Work item:
Reproduce the lines of the material exactly, excluding every image.
[[ Supplied material, beginning ]]
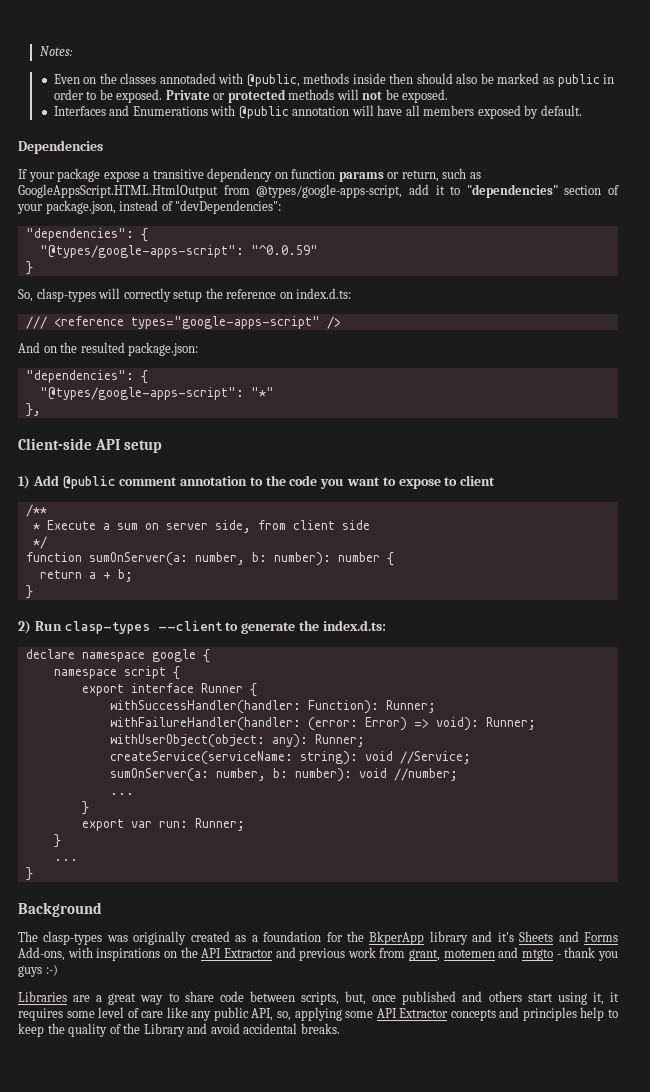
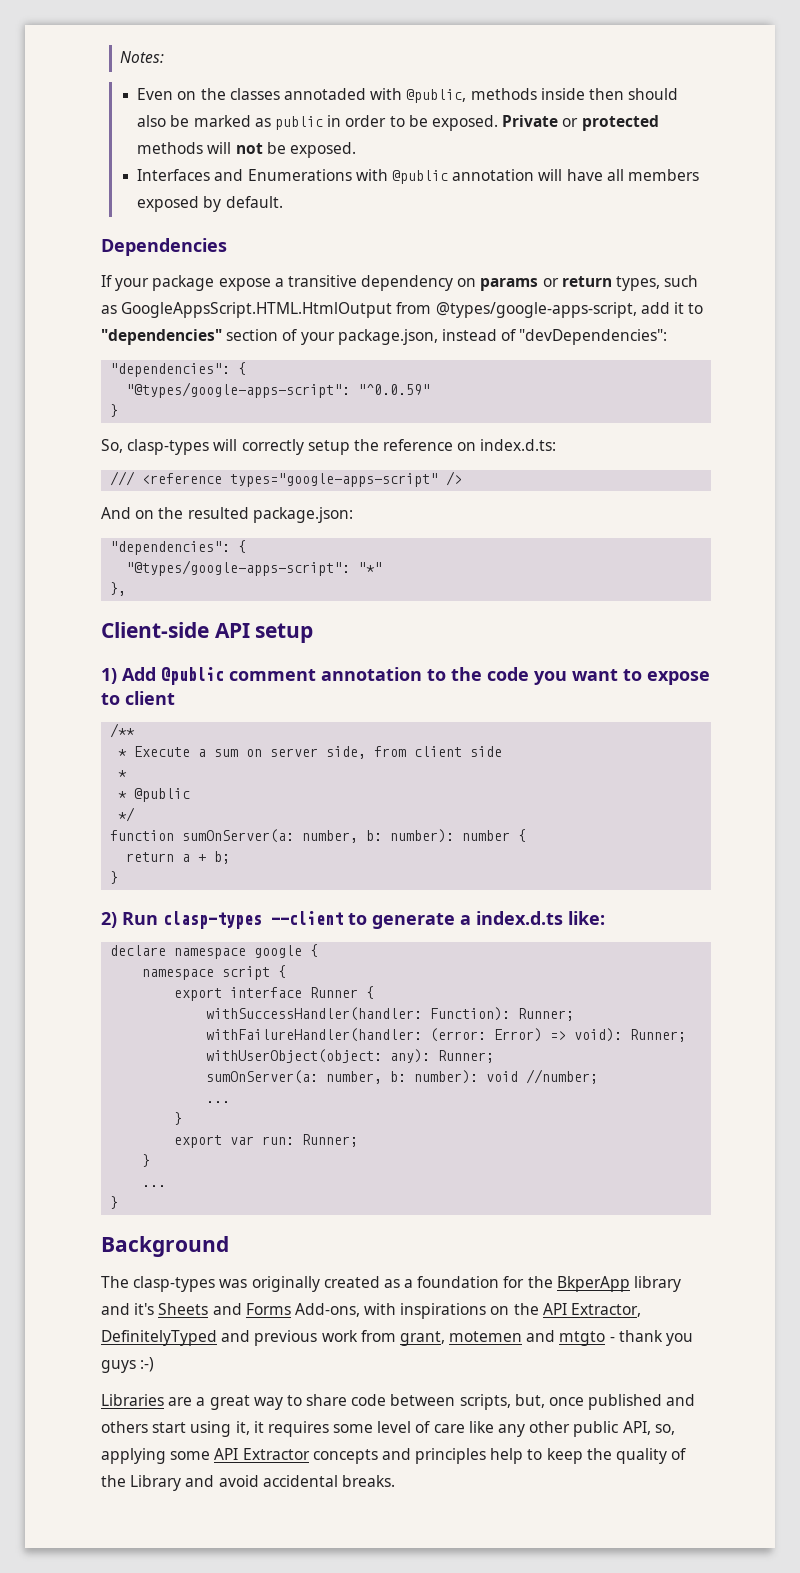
- If your package expose a transitive dependency on function params or return, such as GoogleAppsScript.HTML.HtmlOutput from @types/google-apps-script, add it to "dependencies" section of your package.json, instead of "devDependencies":
+ If your package expose a transitive dependency on params or return types, such as GoogleAppsScript.HTML.HtmlOutput from @types/google-apps-script, add it to "dependencies" section of your package.json, instead of "devDependencies":
  * Execute a sum on server side, from client side
+ *
+ * @public
- 2) Run clasp-types --client to generate the index.d.ts:
+ 2) Run clasp-types --client to generate a index.d.ts like:
- createService(serviceName: string): void //Service;
- The clasp-types was originally created as a foundation for the BkperApp library and it's Sheets and Forms Add-ons, with inspirations on the API Extractor and previous work from grant, motemen and mtgto - thank you guys :-)
+ The clasp-types was originally created as a foundation for the BkperApp library and it's Sheets and Forms Add-ons, with inspirations on the API Extractor, DefinitelyTyped and previous work from grant, motemen and mtgto - thank you guys :-)
- Libraries are a great way to share code between scripts, but, once published and others start using it, it requires some level of care like any public API, so, applying some API Extractor concepts and principles help to keep the quality of the Library and avoid accidental breaks.
+ Libraries are a great way to share code between scripts, but, once published and others start using it, it requires some level of care like any other public API, so, applying some API Extractor concepts and principles help to keep the quality of the Library and avoid accidental breaks.

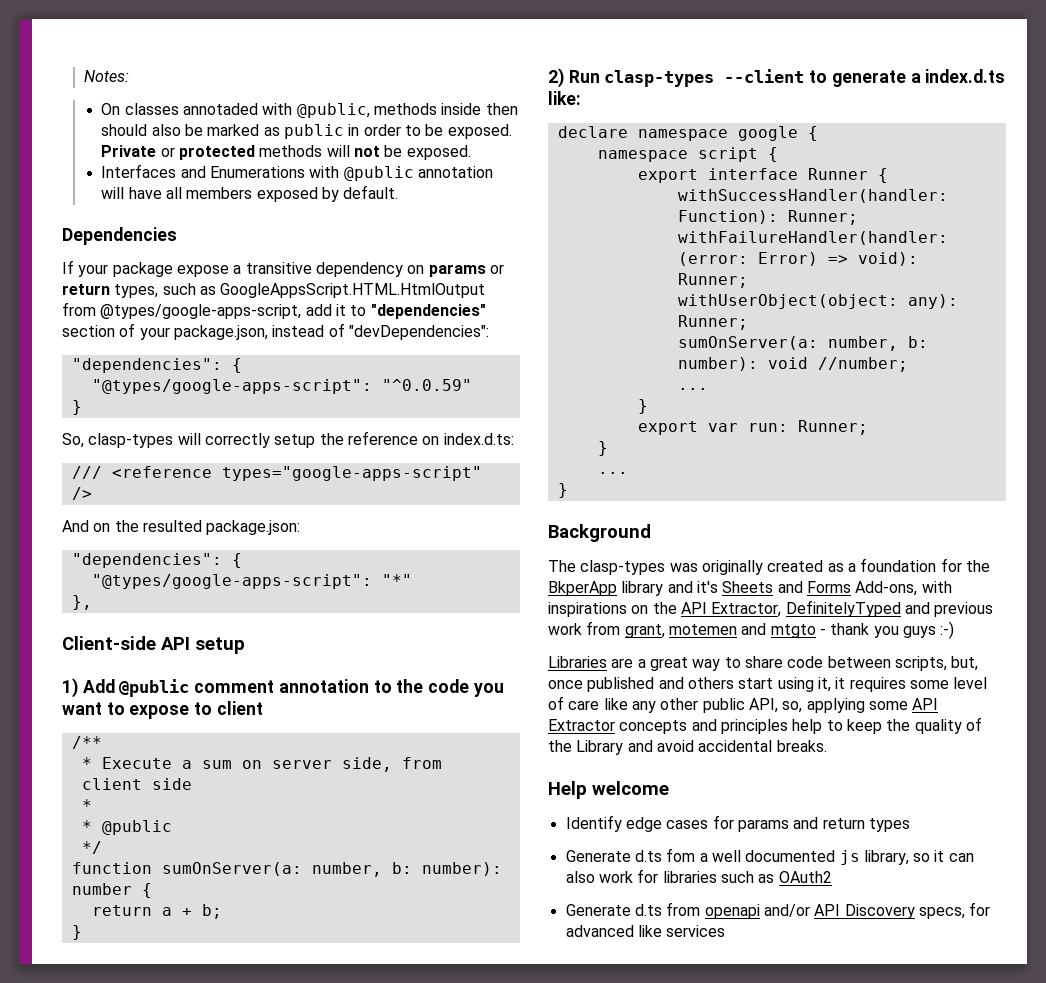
- Even on the classes annotaded with @public, methods inside then should also be marked as public in order to be exposed.
+ On classes annotaded with @public, methods inside then should also be marked as public in order to be exposed.
+ Help welcome
+ Identify edge cases for params and return types
+ Generate d.ts fom a well documented js library, so it can also work for libraries such as OAuth2
+ Generate d.ts from openapi and/or API Discovery specs, for advanced like services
[[ Supplied material, end ]]
Result for this exercise:
- If your package expose a transitive dependency on function params or return, such as GoogleAppsScript.HTML.HtmlOutput from @types/google-apps-script, add it to "dependencies" section of your package.json, instead of "devDependencies":
+ If your package expose a transitive dependency on params or return types, such as GoogleAppsScript.HTML.HtmlOutput from @types/google-apps-script, add it to "dependencies" section of your package.json, instead of "devDependencies":
  * Execute a sum on server side, from client side
+ *
+ * @public
- 2) Run clasp-types --client to generate the index.d.ts:
+ 2) Run clasp-types --client to generate a index.d.ts like:
- createService(serviceName: string): void //Service;
- The clasp-types was originally created as a foundation for the BkperApp library and it's Sheets and Forms Add-ons, with inspirations on the API Extractor and previous work from grant, motemen and mtgto - thank you guys :-)
+ The clasp-types was originally created as a foundation for the BkperApp library and it's Sheets and Forms Add-ons, with inspirations on the API Extractor, DefinitelyTyped and previous work from grant, motemen and mtgto - thank you guys :-)
- Libraries are a great way to share code between scripts, but, once published and others start using it, it requires some level of care like any public API, so, applying some API Extractor concepts and principles help to keep the quality of the Library and avoid accidental breaks.
+ Libraries are a great way to share code between scripts, but, once published and others start using it, it requires some level of care like any other public API, so, applying some API Extractor concepts and principles help to keep the quality of the Library and avoid accidental breaks.

- Even on the classes annotaded with @public, methods inside then should also be marked as public in order to be exposed.
+ On classes annotaded with @public, methods inside then should also be marked as public in order to be exposed.
+ Help welcome
+ Identify edge cases for params and return types
+ Generate d.ts fom a well documented js library, so it can also work for libraries such as OAuth2
+ Generate d.ts from openapi and/or API Discovery specs, for advanced like services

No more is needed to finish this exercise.